Beginning with the line that contains "竹後里 | 合計: 51 -> 48", write out each remaining line of the records below exactly. Do not copy any picture.

:::::

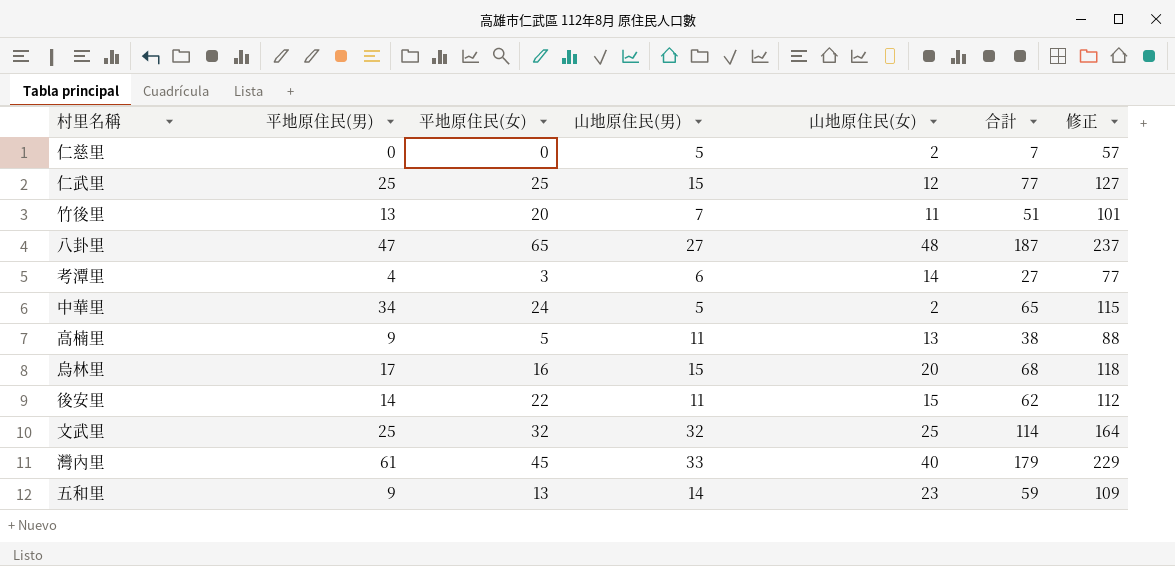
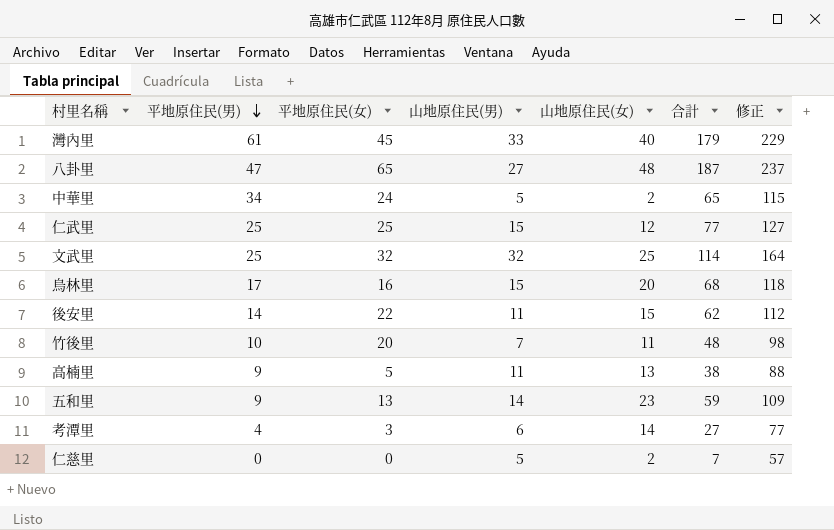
row order: none -> 平地原住民(男) descending
竹後里 | 平地原住民(男): 13 -> 10
竹後里 | 合計: 51 -> 48
竹後里 | 修正: 101 -> 98

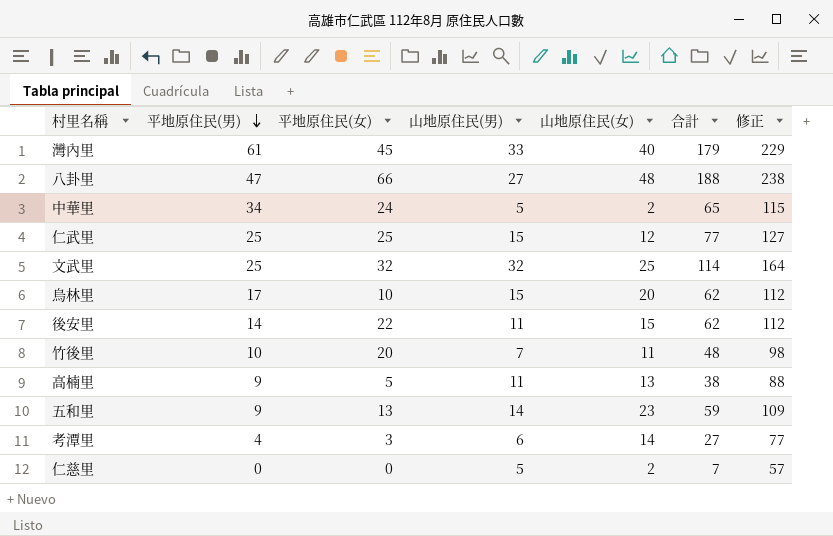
八卦里 | 平地原住民(女): 65 -> 66
八卦里 | 合計: 187 -> 188
八卦里 | 修正: 237 -> 238
烏林里 | 平地原住民(女): 16 -> 10
烏林里 | 合計: 68 -> 62
烏林里 | 修正: 118 -> 112

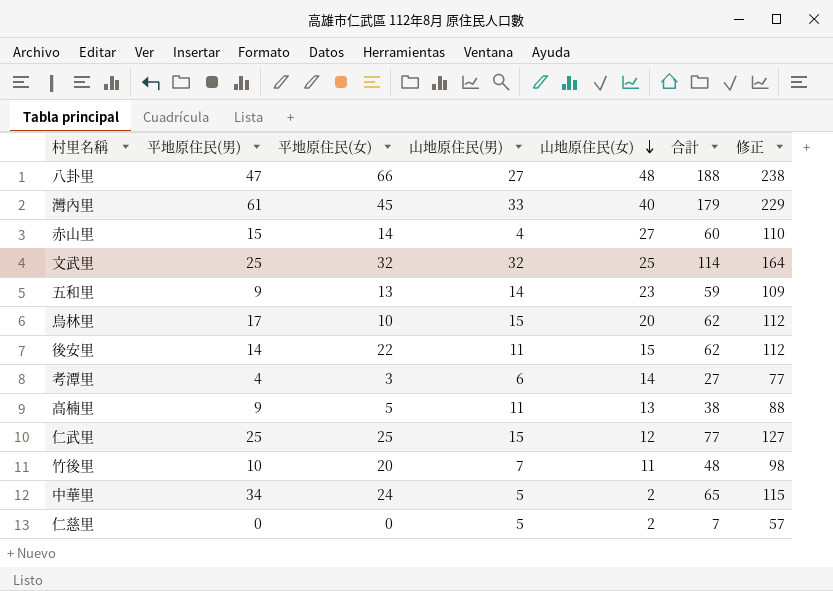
row order: 平地原住民(男) descending -> 山地原住民(女) descending
row 赤山里: none -> 15 | 14 | 4 | 27 | 60 | 110

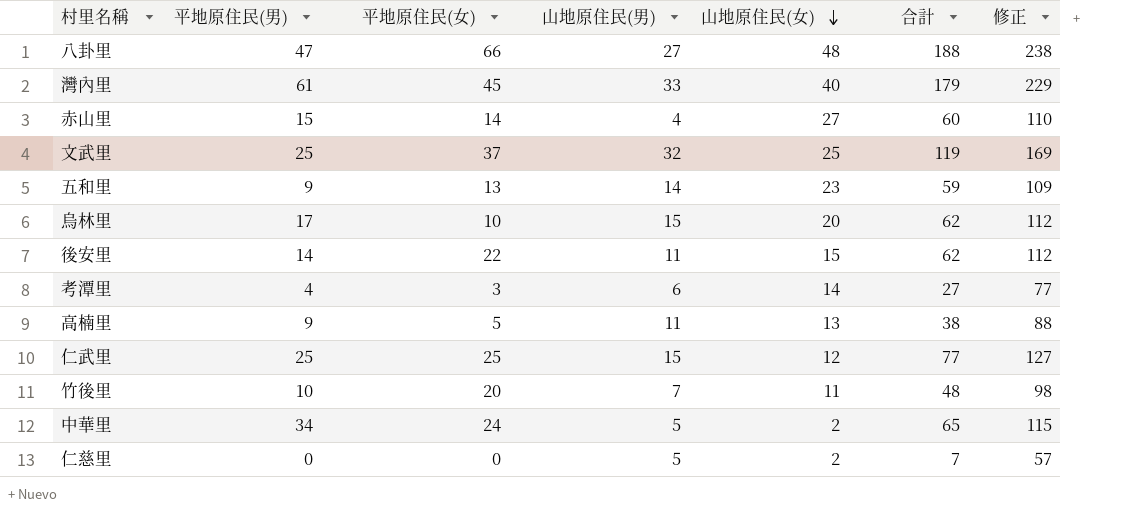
文武里 | 平地原住民(女): 32 -> 37
文武里 | 合計: 114 -> 119
文武里 | 修正: 164 -> 169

:::::

__Solution to this exercise__.
竹後里 | 合計: 51 -> 48
竹後里 | 修正: 101 -> 98

八卦里 | 平地原住民(女): 65 -> 66
八卦里 | 合計: 187 -> 188
八卦里 | 修正: 237 -> 238
烏林里 | 平地原住民(女): 16 -> 10
烏林里 | 合計: 68 -> 62
烏林里 | 修正: 118 -> 112

row order: 平地原住民(男) descending -> 山地原住民(女) descending
row 赤山里: none -> 15 | 14 | 4 | 27 | 60 | 110

文武里 | 平地原住民(女): 32 -> 37
文武里 | 合計: 114 -> 119
文武里 | 修正: 164 -> 169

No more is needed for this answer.